## The task
Without the images, print all the entries below exactly as given.

Segment Open

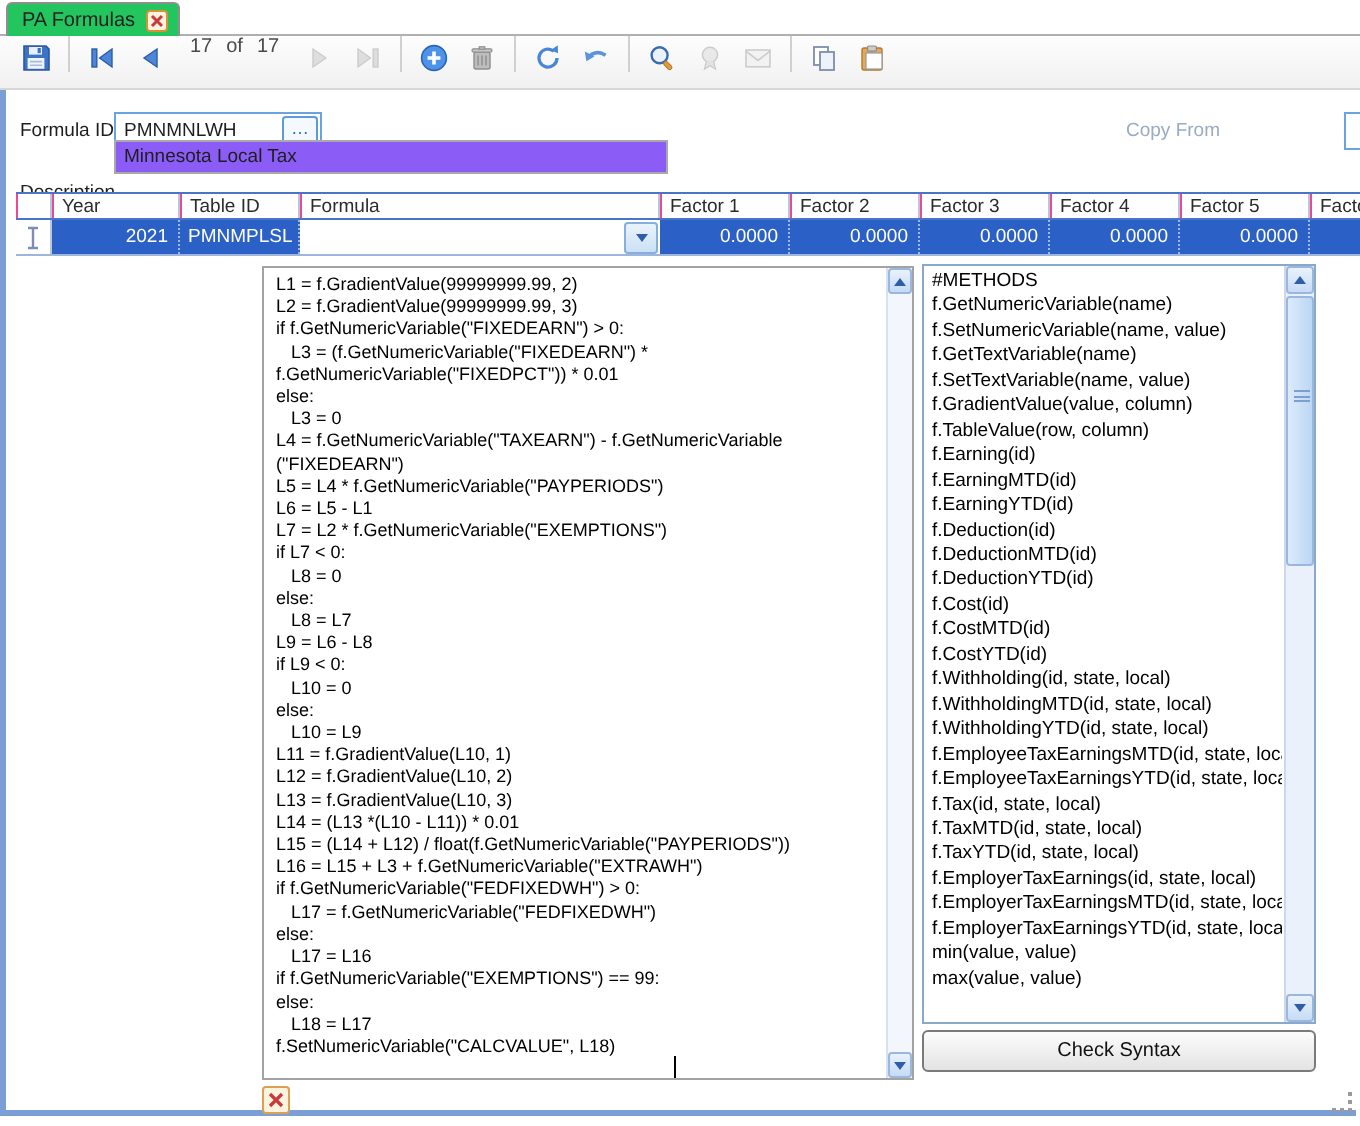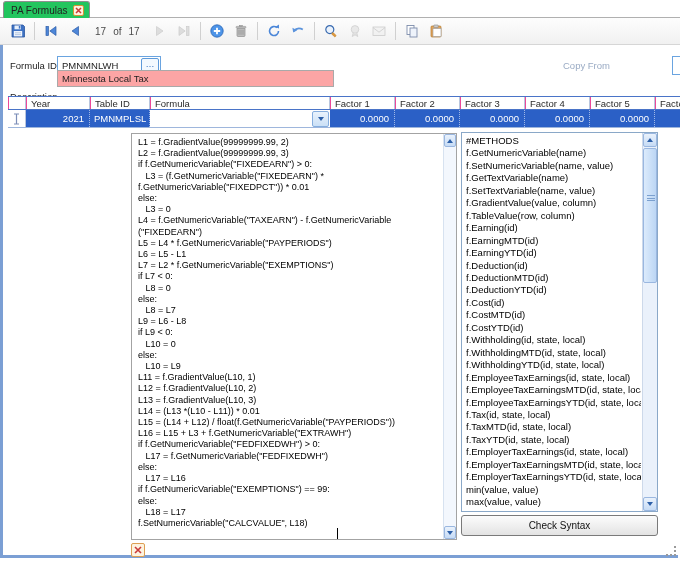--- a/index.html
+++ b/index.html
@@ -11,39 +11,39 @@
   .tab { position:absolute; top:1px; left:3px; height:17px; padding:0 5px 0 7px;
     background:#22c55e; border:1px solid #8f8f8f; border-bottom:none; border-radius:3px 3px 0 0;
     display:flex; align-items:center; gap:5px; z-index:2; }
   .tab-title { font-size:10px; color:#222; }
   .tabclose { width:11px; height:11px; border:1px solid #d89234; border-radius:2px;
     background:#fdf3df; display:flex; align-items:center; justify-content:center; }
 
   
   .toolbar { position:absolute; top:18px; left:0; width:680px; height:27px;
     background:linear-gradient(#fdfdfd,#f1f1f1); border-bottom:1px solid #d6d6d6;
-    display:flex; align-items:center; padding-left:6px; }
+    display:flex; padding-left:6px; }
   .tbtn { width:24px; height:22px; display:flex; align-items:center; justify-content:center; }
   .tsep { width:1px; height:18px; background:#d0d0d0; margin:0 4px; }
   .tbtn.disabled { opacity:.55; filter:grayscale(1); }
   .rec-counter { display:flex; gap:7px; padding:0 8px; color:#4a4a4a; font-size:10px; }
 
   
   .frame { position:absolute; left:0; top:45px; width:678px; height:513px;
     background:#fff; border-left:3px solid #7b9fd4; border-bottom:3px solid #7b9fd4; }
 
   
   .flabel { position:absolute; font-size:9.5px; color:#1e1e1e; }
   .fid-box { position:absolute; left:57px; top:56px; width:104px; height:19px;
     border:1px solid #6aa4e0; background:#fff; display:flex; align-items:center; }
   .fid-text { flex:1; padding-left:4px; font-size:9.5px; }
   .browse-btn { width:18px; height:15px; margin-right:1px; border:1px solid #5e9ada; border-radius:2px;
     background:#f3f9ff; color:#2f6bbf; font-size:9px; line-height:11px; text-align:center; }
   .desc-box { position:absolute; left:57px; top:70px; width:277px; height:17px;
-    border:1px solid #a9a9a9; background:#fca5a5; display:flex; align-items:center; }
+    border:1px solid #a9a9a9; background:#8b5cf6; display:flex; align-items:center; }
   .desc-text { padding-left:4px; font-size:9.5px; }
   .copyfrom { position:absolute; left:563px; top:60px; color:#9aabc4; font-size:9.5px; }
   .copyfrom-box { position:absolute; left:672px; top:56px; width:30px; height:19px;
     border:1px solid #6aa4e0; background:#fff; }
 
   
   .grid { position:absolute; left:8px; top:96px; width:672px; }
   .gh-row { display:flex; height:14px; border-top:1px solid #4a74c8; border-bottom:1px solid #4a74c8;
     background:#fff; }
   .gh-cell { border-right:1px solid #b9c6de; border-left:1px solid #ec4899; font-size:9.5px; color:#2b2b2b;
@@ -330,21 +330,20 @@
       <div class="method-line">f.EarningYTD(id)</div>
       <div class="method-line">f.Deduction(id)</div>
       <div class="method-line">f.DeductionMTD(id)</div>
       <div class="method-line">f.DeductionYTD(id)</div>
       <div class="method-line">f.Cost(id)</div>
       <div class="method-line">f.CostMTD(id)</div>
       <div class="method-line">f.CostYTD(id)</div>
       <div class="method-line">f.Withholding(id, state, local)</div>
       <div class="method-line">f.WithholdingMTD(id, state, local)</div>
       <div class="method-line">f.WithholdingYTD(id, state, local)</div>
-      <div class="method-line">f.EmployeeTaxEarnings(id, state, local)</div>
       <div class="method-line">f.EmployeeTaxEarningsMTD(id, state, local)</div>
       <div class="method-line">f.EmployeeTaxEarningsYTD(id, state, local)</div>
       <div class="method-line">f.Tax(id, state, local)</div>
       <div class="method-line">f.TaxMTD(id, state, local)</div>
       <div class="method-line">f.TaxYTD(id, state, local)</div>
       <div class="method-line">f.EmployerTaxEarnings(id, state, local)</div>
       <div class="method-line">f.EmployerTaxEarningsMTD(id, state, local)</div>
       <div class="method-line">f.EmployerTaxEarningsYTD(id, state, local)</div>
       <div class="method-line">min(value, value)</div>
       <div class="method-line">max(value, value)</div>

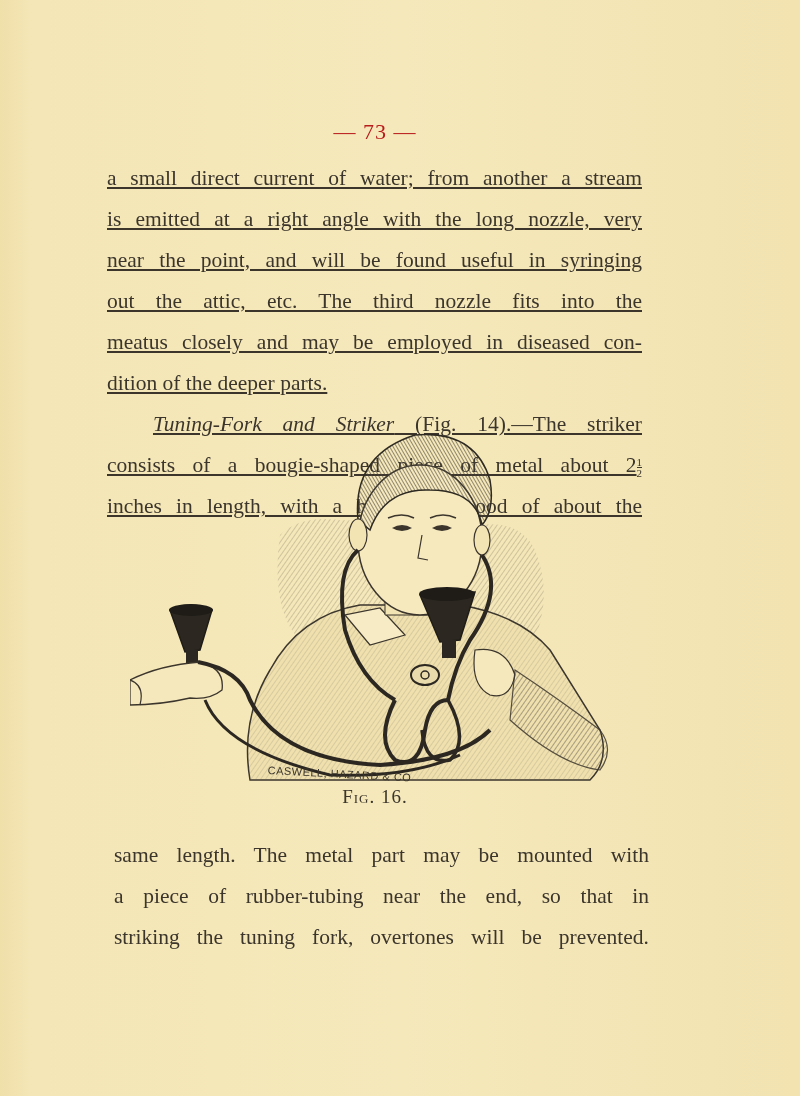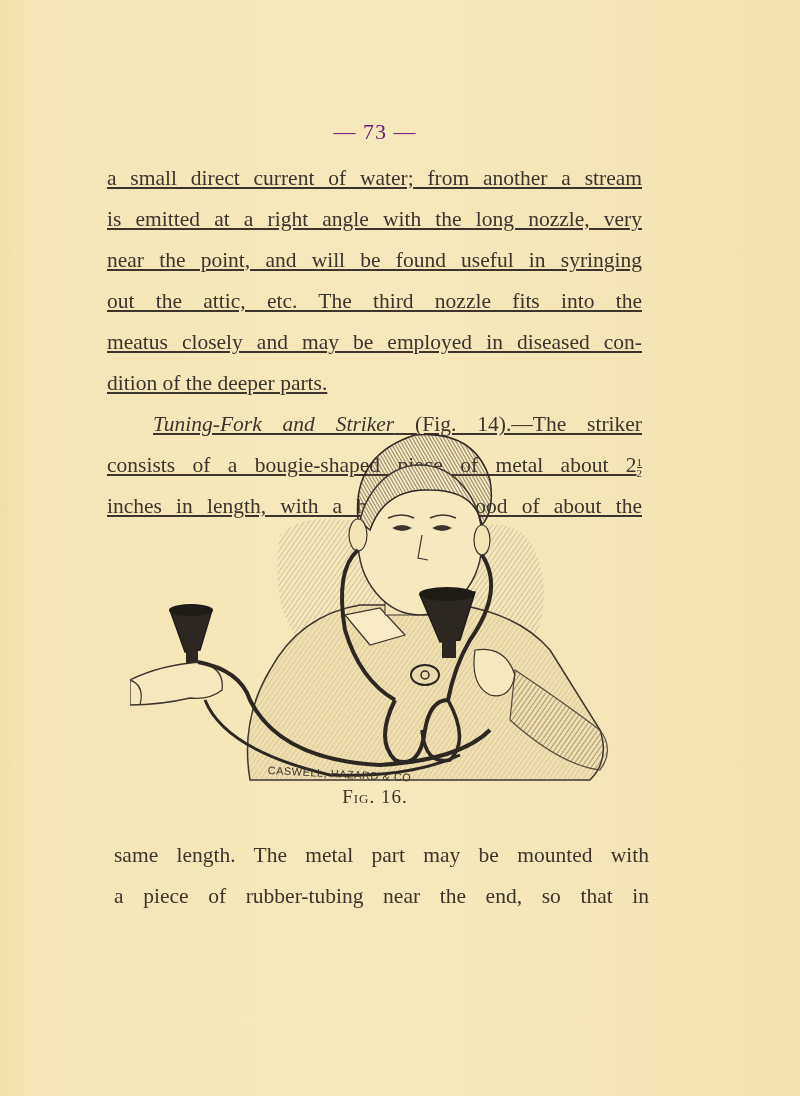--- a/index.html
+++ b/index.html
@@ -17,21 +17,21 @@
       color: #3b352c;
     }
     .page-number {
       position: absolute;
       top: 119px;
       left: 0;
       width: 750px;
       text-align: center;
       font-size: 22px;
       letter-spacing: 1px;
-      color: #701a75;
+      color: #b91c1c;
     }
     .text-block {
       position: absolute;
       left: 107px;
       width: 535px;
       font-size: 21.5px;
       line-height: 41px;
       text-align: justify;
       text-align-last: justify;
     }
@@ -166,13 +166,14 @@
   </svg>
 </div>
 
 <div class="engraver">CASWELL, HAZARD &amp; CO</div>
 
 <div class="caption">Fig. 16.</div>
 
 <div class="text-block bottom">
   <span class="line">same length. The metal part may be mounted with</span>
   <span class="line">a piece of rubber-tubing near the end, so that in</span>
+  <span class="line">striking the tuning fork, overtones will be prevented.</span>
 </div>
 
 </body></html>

Segment Closed

## Expected answer
--- a/index.html
+++ b/index.html
@@ -11,39 +11,39 @@
   .tab { position:absolute; top:1px; left:3px; height:17px; padding:0 5px 0 7px;
     background:#22c55e; border:1px solid #8f8f8f; border-bottom:none; border-radius:3px 3px 0 0;
     display:flex; align-items:center; gap:5px; z-index:2; }
   .tab-title { font-size:10px; color:#222; }
   .tabclose { width:11px; height:11px; border:1px solid #d89234; border-radius:2px;
     background:#fdf3df; display:flex; align-items:center; justify-content:center; }
 
   
   .toolbar { position:absolute; top:18px; left:0; width:680px; height:27px;
     background:linear-gradient(#fdfdfd,#f1f1f1); border-bottom:1px solid #d6d6d6;
-    display:flex; align-items:center; padding-left:6px; }
+    display:flex; padding-left:6px; }
   .tbtn { width:24px; height:22px; display:flex; align-items:center; justify-content:center; }
   .tsep { width:1px; height:18px; background:#d0d0d0; margin:0 4px; }
   .tbtn.disabled { opacity:.55; filter:grayscale(1); }
   .rec-counter { display:flex; gap:7px; padding:0 8px; color:#4a4a4a; font-size:10px; }
 
   
   .frame { position:absolute; left:0; top:45px; width:678px; height:513px;
     background:#fff; border-left:3px solid #7b9fd4; border-bottom:3px solid #7b9fd4; }
 
   
   .flabel { position:absolute; font-size:9.5px; color:#1e1e1e; }
   .fid-box { position:absolute; left:57px; top:56px; width:104px; height:19px;
     border:1px solid #6aa4e0; background:#fff; display:flex; align-items:center; }
   .fid-text { flex:1; padding-left:4px; font-size:9.5px; }
   .browse-btn { width:18px; height:15px; margin-right:1px; border:1px solid #5e9ada; border-radius:2px;
     background:#f3f9ff; color:#2f6bbf; font-size:9px; line-height:11px; text-align:center; }
   .desc-box { position:absolute; left:57px; top:70px; width:277px; height:17px;
-    border:1px solid #a9a9a9; background:#fca5a5; display:flex; align-items:center; }
+    border:1px solid #a9a9a9; background:#8b5cf6; display:flex; align-items:center; }
   .desc-text { padding-left:4px; font-size:9.5px; }
   .copyfrom { position:absolute; left:563px; top:60px; color:#9aabc4; font-size:9.5px; }
   .copyfrom-box { position:absolute; left:672px; top:56px; width:30px; height:19px;
     border:1px solid #6aa4e0; background:#fff; }
 
   
   .grid { position:absolute; left:8px; top:96px; width:672px; }
   .gh-row { display:flex; height:14px; border-top:1px solid #4a74c8; border-bottom:1px solid #4a74c8;
     background:#fff; }
   .gh-cell { border-right:1px solid #b9c6de; border-left:1px solid #ec4899; font-size:9.5px; color:#2b2b2b;
@@ -330,21 +330,20 @@
       <div class="method-line">f.EarningYTD(id)</div>
       <div class="method-line">f.Deduction(id)</div>
       <div class="method-line">f.DeductionMTD(id)</div>
       <div class="method-line">f.DeductionYTD(id)</div>
       <div class="method-line">f.Cost(id)</div>
       <div class="method-line">f.CostMTD(id)</div>
       <div class="method-line">f.CostYTD(id)</div>
       <div class="method-line">f.Withholding(id, state, local)</div>
       <div class="method-line">f.WithholdingMTD(id, state, local)</div>
       <div class="method-line">f.WithholdingYTD(id, state, local)</div>
-      <div class="method-line">f.EmployeeTaxEarnings(id, state, local)</div>
       <div class="method-line">f.EmployeeTaxEarningsMTD(id, state, local)</div>
       <div class="method-line">f.EmployeeTaxEarningsYTD(id, state, local)</div>
       <div class="method-line">f.Tax(id, state, local)</div>
       <div class="method-line">f.TaxMTD(id, state, local)</div>
       <div class="method-line">f.TaxYTD(id, state, local)</div>
       <div class="method-line">f.EmployerTaxEarnings(id, state, local)</div>
       <div class="method-line">f.EmployerTaxEarningsMTD(id, state, local)</div>
       <div class="method-line">f.EmployerTaxEarningsYTD(id, state, local)</div>
       <div class="method-line">min(value, value)</div>
       <div class="method-line">max(value, value)</div>

--- a/index.html
+++ b/index.html
@@ -17,21 +17,21 @@
       color: #3b352c;
     }
     .page-number {
       position: absolute;
       top: 119px;
       left: 0;
       width: 750px;
       text-align: center;
       font-size: 22px;
       letter-spacing: 1px;
-      color: #701a75;
+      color: #b91c1c;
     }
     .text-block {
       position: absolute;
       left: 107px;
       width: 535px;
       font-size: 21.5px;
       line-height: 41px;
       text-align: justify;
       text-align-last: justify;
     }
@@ -166,13 +166,14 @@
   </svg>
 </div>
 
 <div class="engraver">CASWELL, HAZARD &amp; CO</div>
 
 <div class="caption">Fig. 16.</div>
 
 <div class="text-block bottom">
   <span class="line">same length. The metal part may be mounted with</span>
   <span class="line">a piece of rubber-tubing near the end, so that in</span>
+  <span class="line">striking the tuning fork, overtones will be prevented.</span>
 </div>
 
 </body></html>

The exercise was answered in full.